1 Corinthians 12:20-24 (NRSV)


You shall not revile the deaf or put a stumbling-block before the blind; you shall fear your God: I am the Lord.


Leviticus 19:14 (NRSV)


In the church of the modern day, perhaps more so than any previous stage in Christian history, diversity is a key driver. By the grace of God, people of all backgrounds, experiences, outlooks, strengths and weaknesses are continuing to be drawn into communities of faith, relationships of discipleship and intimacy and drawn along into the glorious, mysterious journey of life, faith and hope that is our response to the wonderful Good News of Jesus Christ. The church has always been for all, just as Christ died once and for all, but as the Church of England seeks to maintain and develop its calling to be a Christian presence in every community, the challenge remains for us as an institution, as the church, to reflect the wondrous beauty and diversity of God’s creation and the redemptive, reconciling work of Christ in how we are led and how we lead.


As a disabled person, I find passages such as those quoted above to be both exciting and daunting. Whether I see myself as one of those parts of the body which is weaker or not (and I think this is something which is difficult for each individual person to rightly perceive about themselves), it is more than true that my journey towards and through training for ordination in the Church of England has not been an easy one. Indeed it should not be easy, not many of the most worthwhile things in life are. However, as I have been humbled, formed, taught and most importantly blessed, by both the opportunity of being at theological college and being granted the privilege of time to stop and specifically focus on growing in my relationship with God and my love for his church, I have spent much time thinking about how disability can play a part in ministry. Not merely is disability something to be dealt with or worked around, as part of ministry. Rather I would argue it is something to be celebrated, as Paul seems to intimate in a passage from Corinthians 12 above. Disabled people are part of the church. They should be. They must be, in order for the church to be healthy, to truly reflect the will of God for his bride and most of all, to be holy. A church which puts a stumbling block before a disabled person, which does not allow them to fully integrate, participate and, where appropriate, lead, is not a holy Church. It is not the church that Christ envisaged, that he called us to be.

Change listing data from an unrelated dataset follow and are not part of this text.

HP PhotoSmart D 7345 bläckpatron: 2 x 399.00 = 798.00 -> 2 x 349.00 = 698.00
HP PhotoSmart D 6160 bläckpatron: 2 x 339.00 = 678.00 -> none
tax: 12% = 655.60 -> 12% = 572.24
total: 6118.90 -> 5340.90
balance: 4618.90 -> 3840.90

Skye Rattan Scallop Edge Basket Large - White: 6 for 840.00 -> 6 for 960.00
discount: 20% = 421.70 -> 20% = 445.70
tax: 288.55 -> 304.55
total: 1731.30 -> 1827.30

It is my contention that the church has an opportunity perhaps greater than at any previous time in its history to be a force for social change in this generation, in this time. As social care and welfare continue to be under review and discussion, I believe it is time for the church to take centre stage as the one actor in society through which people, whatever their levels of  functionality or impairment, are treated with equal levels of love, respect as creations loved by God, made to look like him, known to him by name and delightful to him. It was never God’s intention for social disability to enter the world. I believe passionately that one of the key potential roles of the Church, hopefully spearheaded by the Church of England in the coming years, could be the attempt to eradiate social disablement, through loving acts of kindness, service, education, and through the grace and power of the Spirit.  This is something which I think God is calling me to, calling us to, as people who work in this area in His Church. It may seem an impossible task, but nothing is impossible for our God. The day when our Churches, our communities, do not put a stumbling-block before those whose functionality is not at a level that the outside world would deem “full”, when someone might be able to lead the Church, regardless of their physical or emotional strengths and weaknesses if it is deemed right for them to do so, is closer than it has ever been before. Let’s work hard to give everyone in our Churches an equal opportunity to join in and play the game!